Молодой человек по-прежнему лежал на спине и смотрел вверх. Джон метнулся к нему, чуть не загасив свечу, бросился на колени и припал к измученному неподвижному телу.
— Генри! — жарким шепотом заговорил он, будто не замечая печати страдания на лице брата. — Генри, как чудесно, что ты вернулся! Скорее поправляйся и приходи к нам!
— Джони, я говорила тебе, что никто не должен знать о Генри ничего, слышишь? Иначе его арестуют!
— Бетти, ну я же все понимаю! Я просто говорю, чтобы он скорее выздоравливал и приходил к нам… Если уж прятаться, то лучше всего с нами, на холме. Там его никто не найдет, я знаю такие местечки… Генри, — он затеребил брата, — а когда вы восстали, страшно было? Ты многих убил? А Кромвеля видел?
Добрая, прежняя, домашняя улыбка тронула стянутые губы раненого, он поднял слабую руку и взъерошил вихры на голове брата. И вдруг, приподнявшись на локте и страдальчески морщась временами, стал рассказывать. И о Скрупе, и об Уайте, и о походе на север… Элизабет хотела было остановить его, чтобы он отдохнул, но потом поняла, как необходимо ему выговориться. Джон слушал, как завороженный. Когда дело дошло до ночной стычки и смерти Джайлса, на глазах у Генри выступили слезы. А когда он рассказывал о встрече с отцом и о прощании с ним, он плакал уже не таясь, и Элизабет смотрела на него сквозь слезы счастливыми сияющими глазами, и Джон заревел, уткнувшись головой в одеяло.

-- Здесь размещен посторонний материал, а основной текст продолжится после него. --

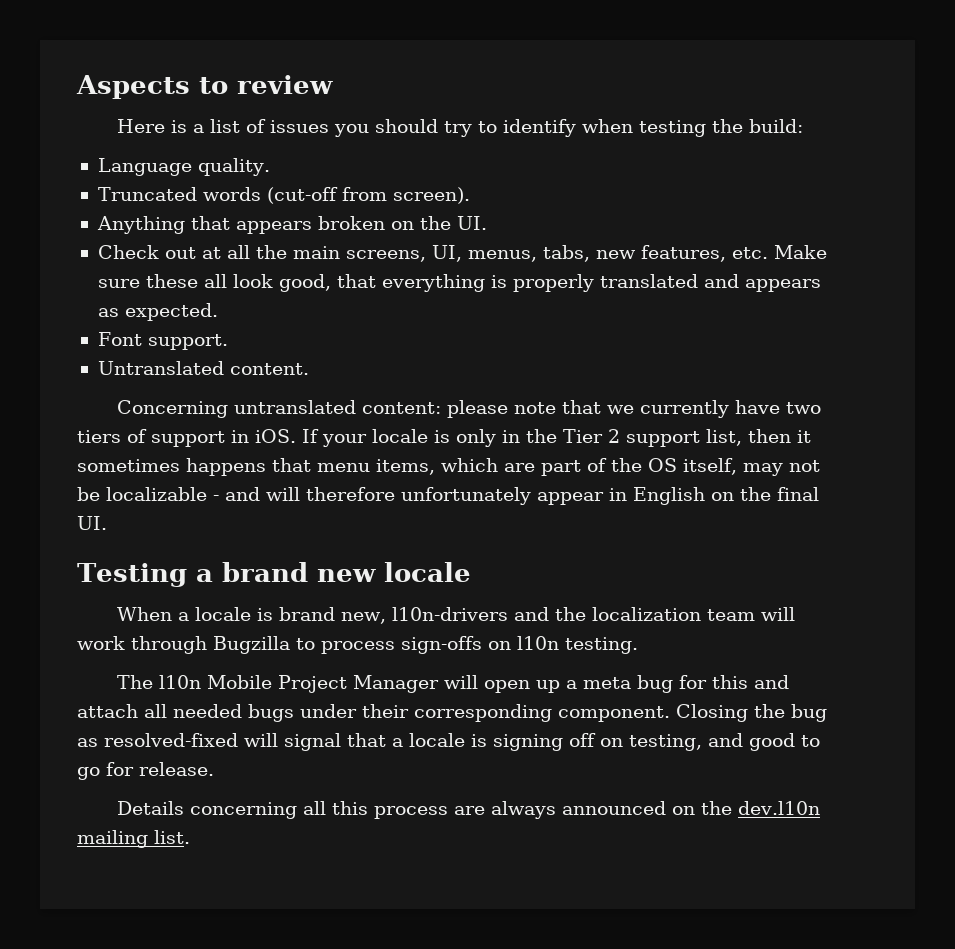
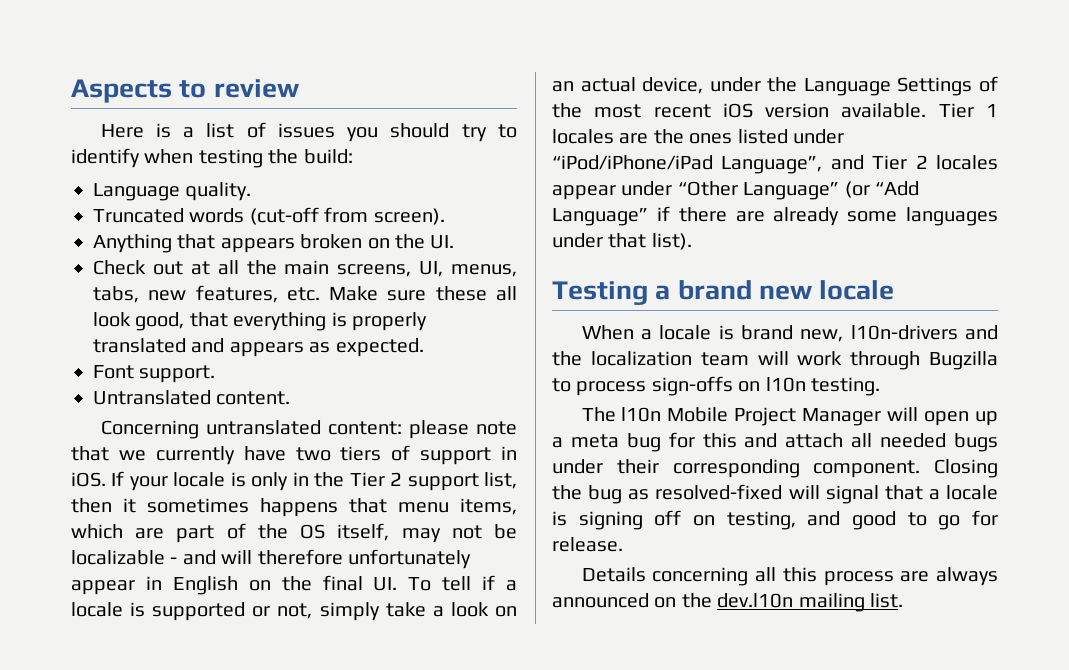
(107, 523) none -> [408,575,517,591] [71,602,517,621] [552,76,998,96] [552,103,998,118] [552,129,844,144] [552,155,998,174] [552,181,919,200] [552,206,998,226] [552,233,692,250] To tell if a locale is supported or not, simply take a look on an actual device, under the Language Settings of the most recent iOS version available. Tier 1 locales are the ones listed under “iPod/iPhone/iPad Language”, and Tier 2 locales appear under “Other Language” (or “Add Language” if there are already some languages under that list).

Так хорошо они поплакали втроем в эту ночь, что Генри после нее стало лучше. Он взялся за книжки, принесенные сестрой, и тут наткнулся на любопытное сочинение. Называлось оно «Еще о свете, воссиявшем в Бекингемшире».

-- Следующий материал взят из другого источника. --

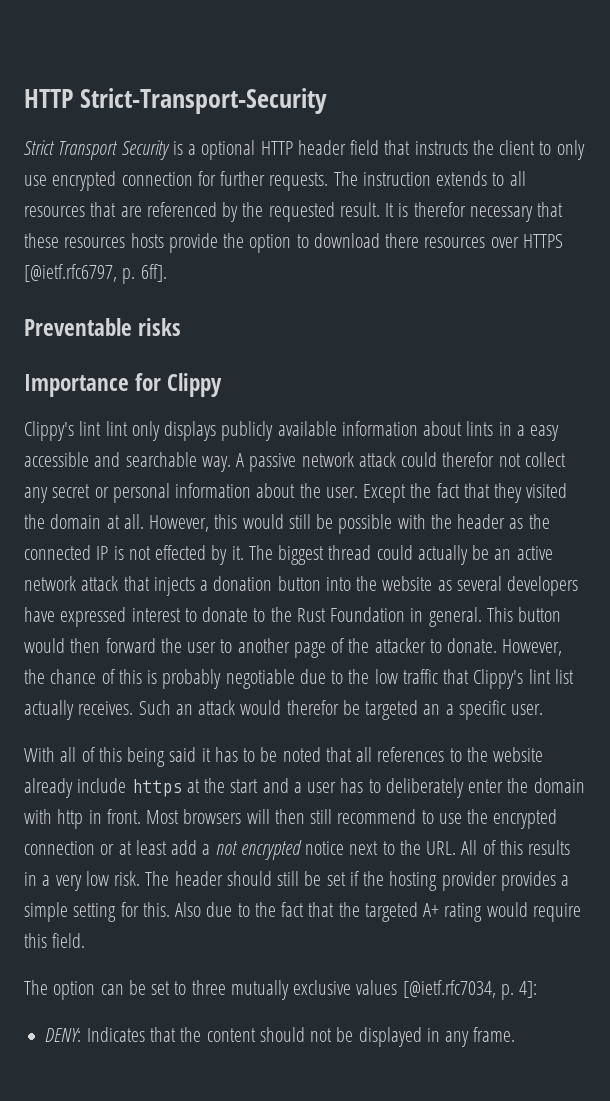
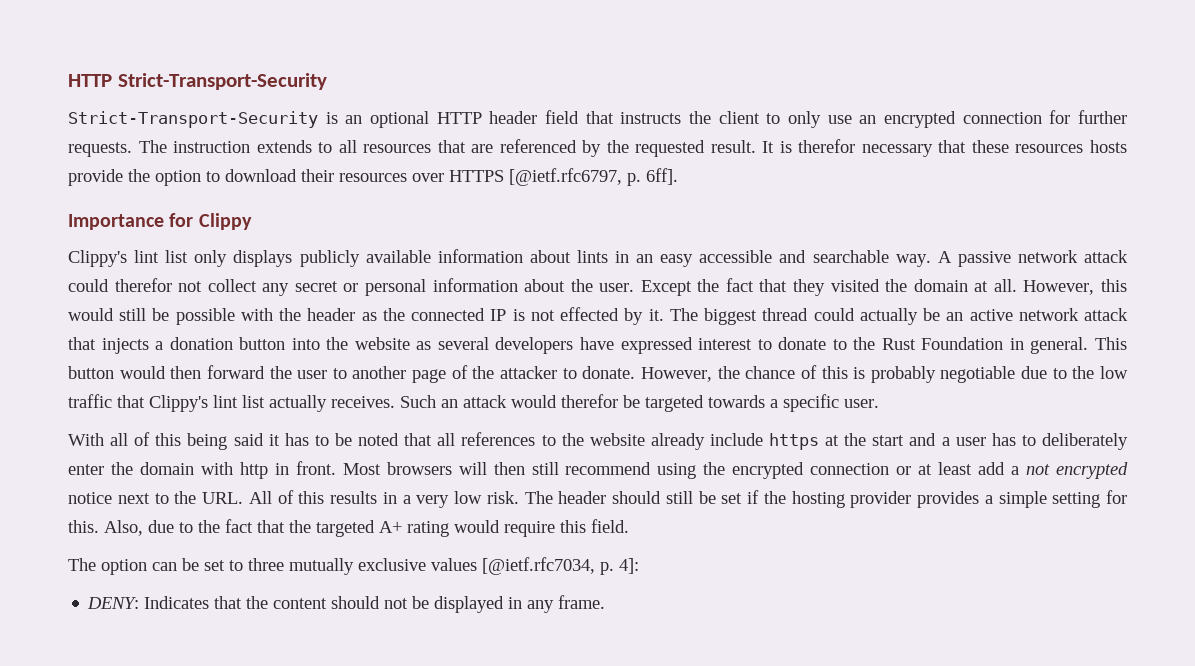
[24,140,197,160] Strict Transport Security is a -> [68,111,363,128] Strict-Transport-Security is an
(47, 180) none -> [859,115,877,124] an
[385,233,420,248] there -> [301,169,334,182] their
[24,318,182,336] // Preventable risks -> (678, 176) none
[105,421,128,436] lint -> [165,250,189,263] list
[516,425,525,436] a -> [636,254,654,263] an
[423,704,441,715] an -> [708,395,765,408] towards
[421,810,462,824] to use -> [657,463,697,479] using
[175,902,202,917] Also -> [104,520,143,536] Also,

В этом небольшом, в 16 страниц, анонимном трактате все показалось ему близким. Все шло, по-видимому, от левеллеров: и требование равенства для всех людей независимо от звания и владения; и осуждение монархической власти, подкрепленное аргументами из Священного писания; и настоятельное повторение политических свобод, которые должны быть обеспечены каждому гражданину; и резкие нападки на продажных юристов. Но среди этих знакомых, давно усвоенных мыслей Генри вдруг увидел и нечто новое для себя. «Народное соглашение» — та самая прекрасная конституция, за которую левеллеры проливали кровь и в Уэре, и в Бэрфорде, и во многих других местах, вовсе не была для авторов «Света» непогрешимым идеалом. Она «слишком недостаточна и слишком поверхностна для того, чтобы освободить всех нас, — писал неизвестный автор. — Ибо она не ниспровергает все эти произвольные суды, органы власти и патенты, о которых мы говорили. А какой способ поддержания, какой путь она предлагает бедным, сиротам, вдовам и обнищавшим людям? И какую помощь или ободрение работникам, чтобы облегчить их бремя?».